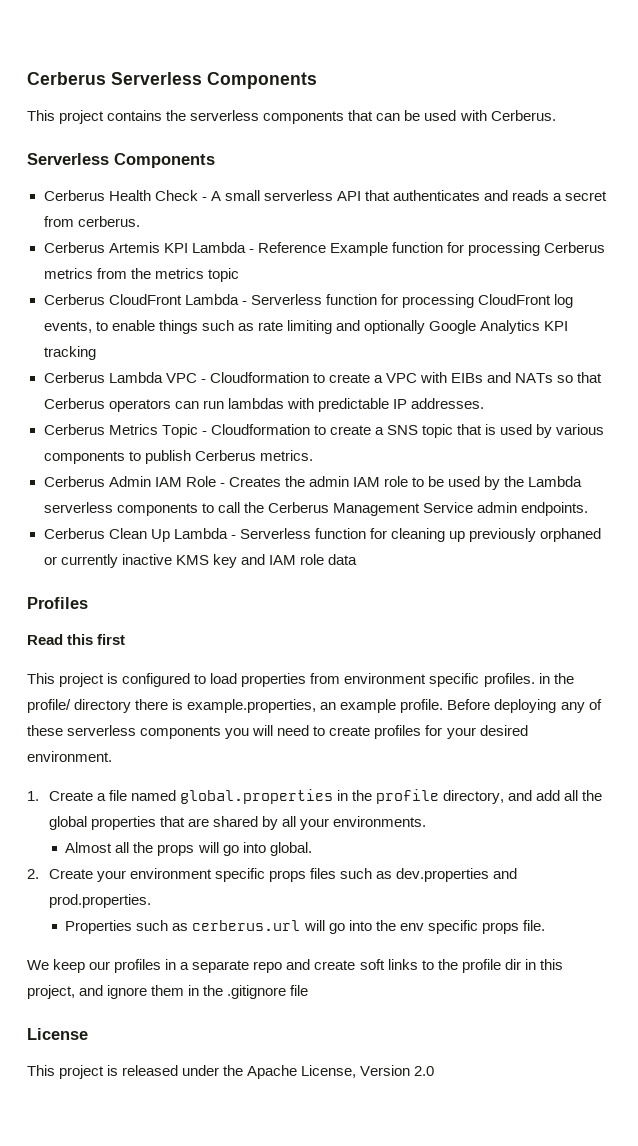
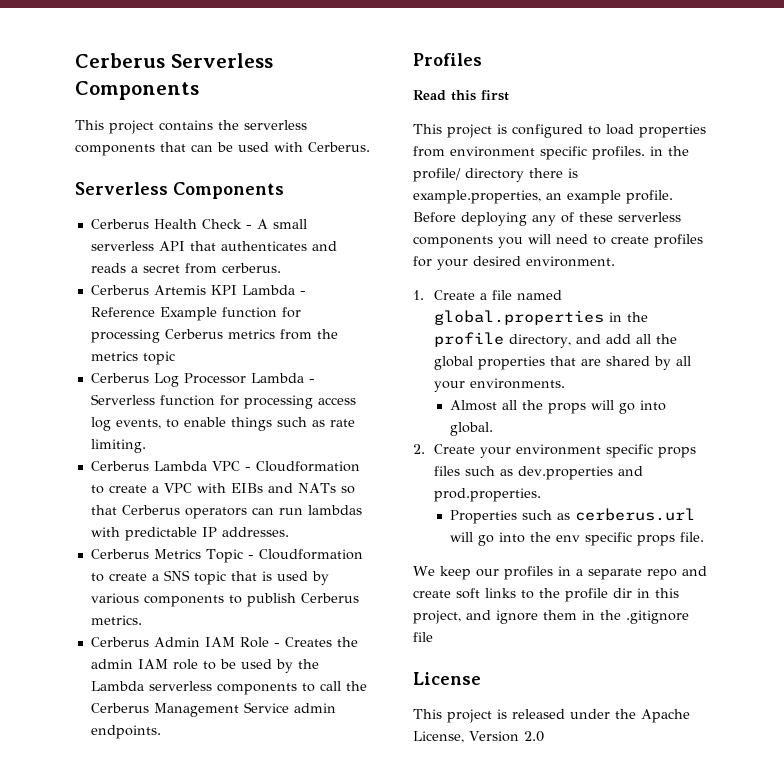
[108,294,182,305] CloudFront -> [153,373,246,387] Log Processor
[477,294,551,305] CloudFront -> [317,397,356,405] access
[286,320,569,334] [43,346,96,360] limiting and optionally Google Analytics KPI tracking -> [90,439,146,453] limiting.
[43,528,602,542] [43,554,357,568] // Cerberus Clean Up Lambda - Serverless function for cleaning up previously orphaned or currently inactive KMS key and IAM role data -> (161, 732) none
---
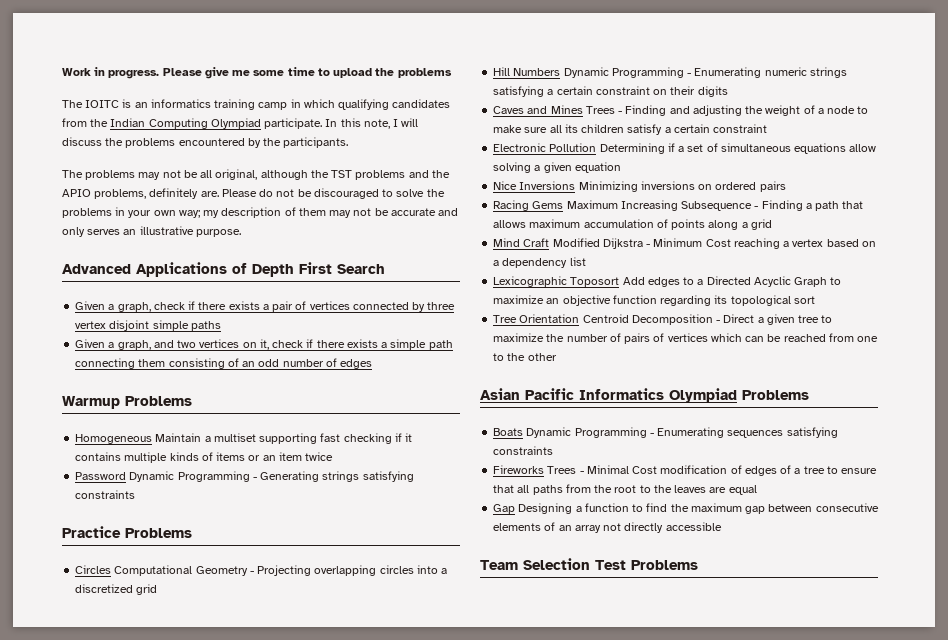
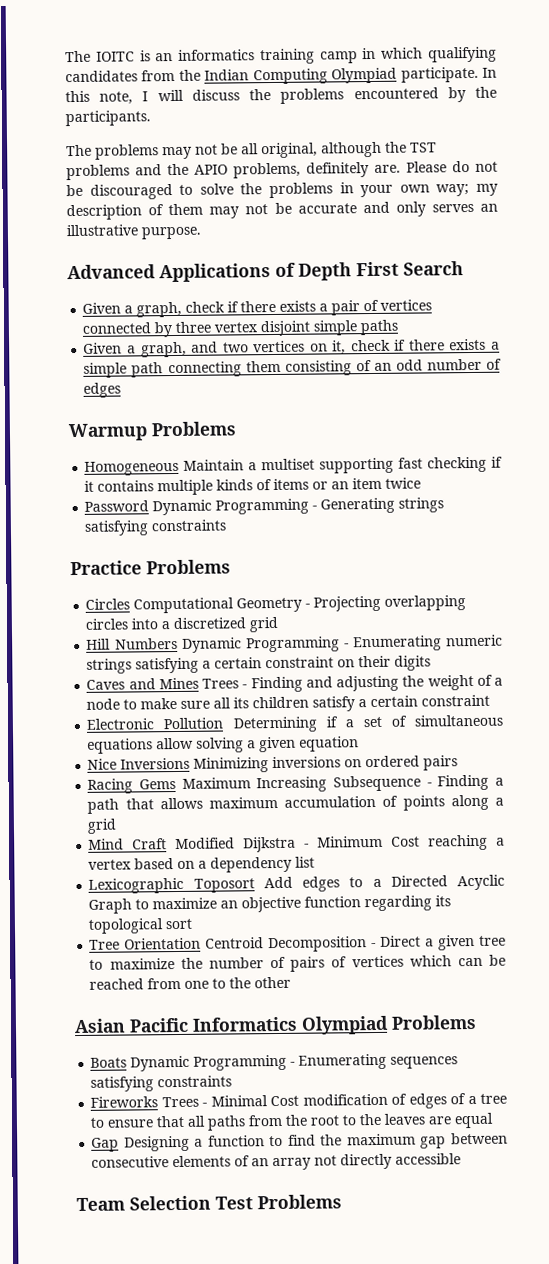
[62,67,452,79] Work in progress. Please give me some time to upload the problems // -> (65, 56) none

### WHAT THIS TASK INVOLVES
Your answer must be a single number: how many lines of the records contain the word "none".

### SOLUTION
2